In reading about the career of Hall Jackson Kelley, I have always felt regret that so little is known of him by the people who occupy the great country in whose future he had such faith. There is something appealingly pathetic about his high and unquenchable purpose when considered in connection with the disappointment which accompanied his first and last visit to the great region of which he had dreamed so long. And so little is known of his efforts by the people who have profited by his sacrifices and persistent labors. I ask the average graduate of any of our colleges or universities who Hall J. Kelley was and he will be astonished beyond measure. He does not know that such a man ever lived. And there are thousands of our most successful business men who can “at the drop of the hat” tell you who has the best score among the crack baseball teams of the country, but who have never heard even the name of Hall Kelley. Scores of men who have had their little day in the State Legislature and have won State-wide attention by their log-rolling maneuvers are well known to the public generally, but the man who perhaps did more to make Oregon than any other, or at least who had as clear a conception of its value as any other, has no place in our school histories and is less generally known than is Pocahontas or William Tell.
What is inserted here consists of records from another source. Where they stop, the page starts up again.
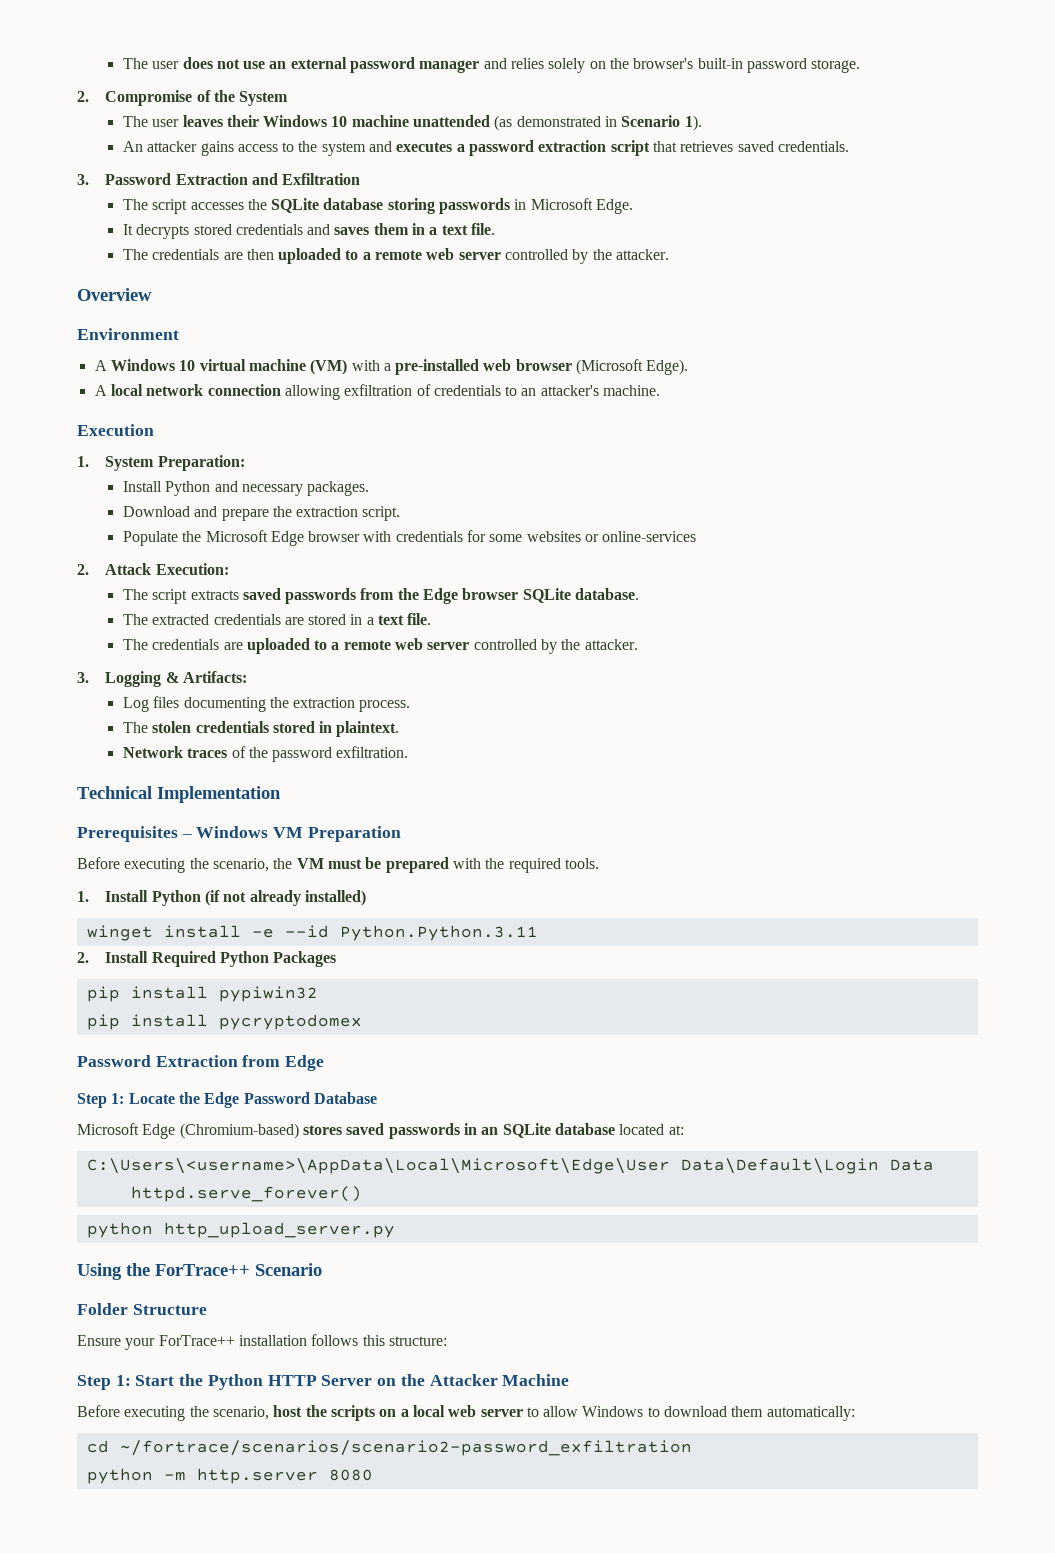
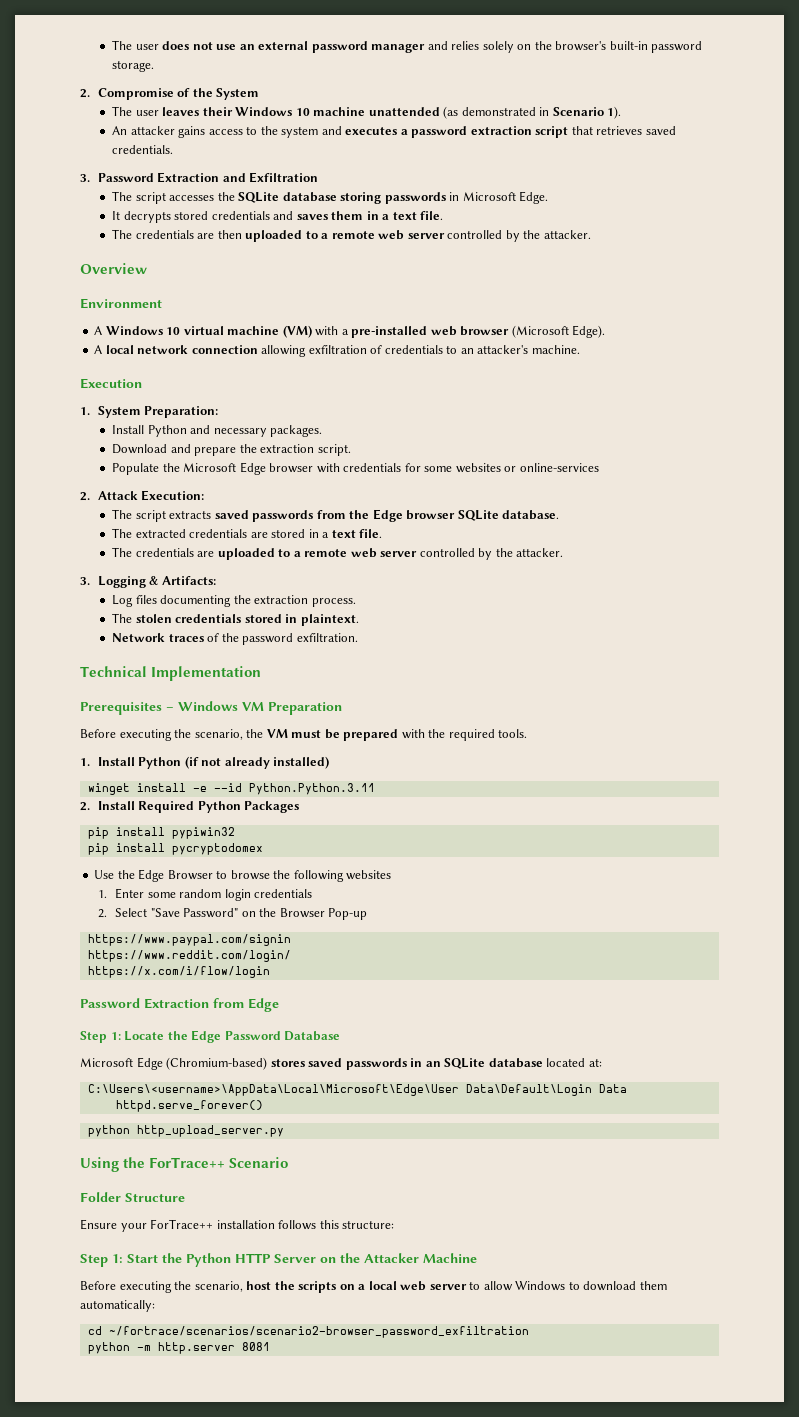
+ Use the Edge Browser to browse the following websites
+ 1. Enter some random login credentials
+ 2. Select "Save Password" on the Browser Pop-up
+ https://www.paypal.com/signin
+ https://www.reddit.com/login/
+ https://x.com/i/flow/login
- cd ~/fortrace/scenarios/scenario2-password_exfiltration
+ cd ~/fortrace/scenarios/scenario2-browser_password_exfiltration
- python -m http.server 8080
+ python -m http.server 8081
Kelley was impressed with the commercial opportunities he found in Oregon. He foresaw the upbuilding of a great city on the Columbia River. After studying the situation, he chose what is now known as the “Peninsula,” that section between the Columbia and Willamette rivers, as the most promising location for the metropolis to come, and actually surveyed a town site near the present dividing line between Portland and St. John. Today the cars of the Portland Railway, Light and Power Company carry thousands of busy people every day across Kelley's town site; automobile joy-riders make the night hideous with their carousals as they violate the “speed” laws while driving over the very ground which he trod as he wended his way through the heavy underbrush skirting the banks of the Willamette, which even then was answering the soft call of the sea; lovesick young people stroll in the moonlit groves where Kelley heard no sound except the occasional drum of the pheasant or the call of the astonished red man; magnificent ocean steamers gracefully glide on the bosom of the rivers which then knew only the rude canoe; the bustling town of St. John has its annual, semiannual, quarterly and perennial scraps over important and unimportant matters where Kelley sat on a fallen log while ruminating on the ingratitude, not only of republics, but of Tillicums in the individual state – but Kelley himself is practically unknown to the people of the land which was his daydream and his song during his younger manhood, where he resided but a few months of his eighty-five years of life, and where, during his brief residence he was compelled to establish his innocence of the charge of being a horse-thief!

And, of such is fame!


Next Chapter - The story of Jason Lee, a Methodist minister who came to Oregon as a missionary in 1834 and was one of the founders of the first university in Oregon.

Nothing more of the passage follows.